- **Assigned task**:
The lines to repeat are those below from the one containing "Daggett Hill Torch" down to the one containing "Custom for Google Pixel 11 Pro Fold", both included; reproduce them exactly and nothing else.

(Beginning of Given records)

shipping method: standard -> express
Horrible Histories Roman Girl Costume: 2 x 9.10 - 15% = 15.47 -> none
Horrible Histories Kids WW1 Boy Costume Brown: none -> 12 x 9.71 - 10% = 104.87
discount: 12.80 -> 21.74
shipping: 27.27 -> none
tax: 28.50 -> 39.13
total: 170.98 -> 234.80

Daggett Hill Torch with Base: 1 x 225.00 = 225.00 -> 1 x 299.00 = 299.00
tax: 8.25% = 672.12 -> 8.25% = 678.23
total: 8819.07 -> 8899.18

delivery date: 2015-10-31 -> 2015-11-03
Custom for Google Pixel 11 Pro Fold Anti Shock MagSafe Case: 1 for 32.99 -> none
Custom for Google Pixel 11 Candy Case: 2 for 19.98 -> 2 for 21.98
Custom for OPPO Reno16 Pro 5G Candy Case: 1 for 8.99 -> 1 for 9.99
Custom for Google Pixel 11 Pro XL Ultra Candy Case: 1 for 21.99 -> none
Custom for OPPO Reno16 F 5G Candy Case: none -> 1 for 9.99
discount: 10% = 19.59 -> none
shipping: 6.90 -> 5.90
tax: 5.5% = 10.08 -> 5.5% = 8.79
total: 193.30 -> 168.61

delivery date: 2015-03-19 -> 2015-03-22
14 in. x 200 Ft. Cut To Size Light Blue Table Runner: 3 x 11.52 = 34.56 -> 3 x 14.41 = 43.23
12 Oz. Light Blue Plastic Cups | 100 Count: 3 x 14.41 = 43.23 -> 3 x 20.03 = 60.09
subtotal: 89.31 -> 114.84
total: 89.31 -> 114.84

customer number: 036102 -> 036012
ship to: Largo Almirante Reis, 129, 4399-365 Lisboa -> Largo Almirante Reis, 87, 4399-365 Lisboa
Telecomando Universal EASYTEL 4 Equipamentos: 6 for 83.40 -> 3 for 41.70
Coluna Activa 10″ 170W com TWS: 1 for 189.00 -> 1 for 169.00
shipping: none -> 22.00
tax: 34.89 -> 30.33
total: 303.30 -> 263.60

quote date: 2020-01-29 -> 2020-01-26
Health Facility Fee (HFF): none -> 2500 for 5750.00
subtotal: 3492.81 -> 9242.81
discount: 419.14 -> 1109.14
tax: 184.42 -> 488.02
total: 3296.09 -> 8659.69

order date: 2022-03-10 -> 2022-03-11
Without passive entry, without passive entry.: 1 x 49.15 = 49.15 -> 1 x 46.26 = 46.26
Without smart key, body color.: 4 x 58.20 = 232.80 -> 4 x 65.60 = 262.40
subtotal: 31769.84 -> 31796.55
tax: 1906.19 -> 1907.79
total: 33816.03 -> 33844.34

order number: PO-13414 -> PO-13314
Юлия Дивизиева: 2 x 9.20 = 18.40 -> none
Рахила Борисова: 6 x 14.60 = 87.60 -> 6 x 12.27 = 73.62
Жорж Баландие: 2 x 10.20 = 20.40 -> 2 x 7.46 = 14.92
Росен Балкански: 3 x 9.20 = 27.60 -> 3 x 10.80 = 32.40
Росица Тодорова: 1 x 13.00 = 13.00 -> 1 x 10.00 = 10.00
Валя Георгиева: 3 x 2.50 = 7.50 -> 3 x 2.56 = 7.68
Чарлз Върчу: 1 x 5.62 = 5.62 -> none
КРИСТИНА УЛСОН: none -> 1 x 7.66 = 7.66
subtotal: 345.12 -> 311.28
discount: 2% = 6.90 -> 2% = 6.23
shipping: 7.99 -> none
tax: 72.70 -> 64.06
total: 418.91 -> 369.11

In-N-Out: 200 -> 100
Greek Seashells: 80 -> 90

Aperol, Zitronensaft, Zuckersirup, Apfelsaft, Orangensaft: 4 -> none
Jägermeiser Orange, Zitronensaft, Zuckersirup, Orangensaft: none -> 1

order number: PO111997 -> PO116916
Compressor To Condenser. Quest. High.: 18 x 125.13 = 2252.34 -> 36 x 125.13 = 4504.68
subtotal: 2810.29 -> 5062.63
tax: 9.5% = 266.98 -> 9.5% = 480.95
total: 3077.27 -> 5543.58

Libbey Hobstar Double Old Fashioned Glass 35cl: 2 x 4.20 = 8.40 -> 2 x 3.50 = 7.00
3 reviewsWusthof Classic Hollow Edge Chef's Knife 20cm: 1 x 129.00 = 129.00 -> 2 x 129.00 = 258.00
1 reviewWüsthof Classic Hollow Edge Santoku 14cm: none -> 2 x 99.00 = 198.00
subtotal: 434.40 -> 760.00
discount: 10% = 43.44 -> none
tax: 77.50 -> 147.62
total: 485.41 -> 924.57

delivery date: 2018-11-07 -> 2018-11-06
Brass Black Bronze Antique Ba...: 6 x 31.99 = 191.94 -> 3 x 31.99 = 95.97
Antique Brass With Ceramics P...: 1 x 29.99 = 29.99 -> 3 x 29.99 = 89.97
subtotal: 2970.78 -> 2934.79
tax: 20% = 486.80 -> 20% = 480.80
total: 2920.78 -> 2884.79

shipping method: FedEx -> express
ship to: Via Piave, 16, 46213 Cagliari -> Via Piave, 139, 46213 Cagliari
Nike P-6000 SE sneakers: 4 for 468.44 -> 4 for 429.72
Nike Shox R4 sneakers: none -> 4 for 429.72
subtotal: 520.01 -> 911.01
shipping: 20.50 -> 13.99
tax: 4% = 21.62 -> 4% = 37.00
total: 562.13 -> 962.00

(End of Given records)

- **Response to the task**:
Daggett Hill Torch with Base: 1 x 225.00 = 225.00 -> 1 x 299.00 = 299.00
tax: 8.25% = 672.12 -> 8.25% = 678.23
total: 8819.07 -> 8899.18

delivery date: 2015-10-31 -> 2015-11-03
Custom for Google Pixel 11 Pro Fold Anti Shock MagSafe Case: 1 for 32.99 -> none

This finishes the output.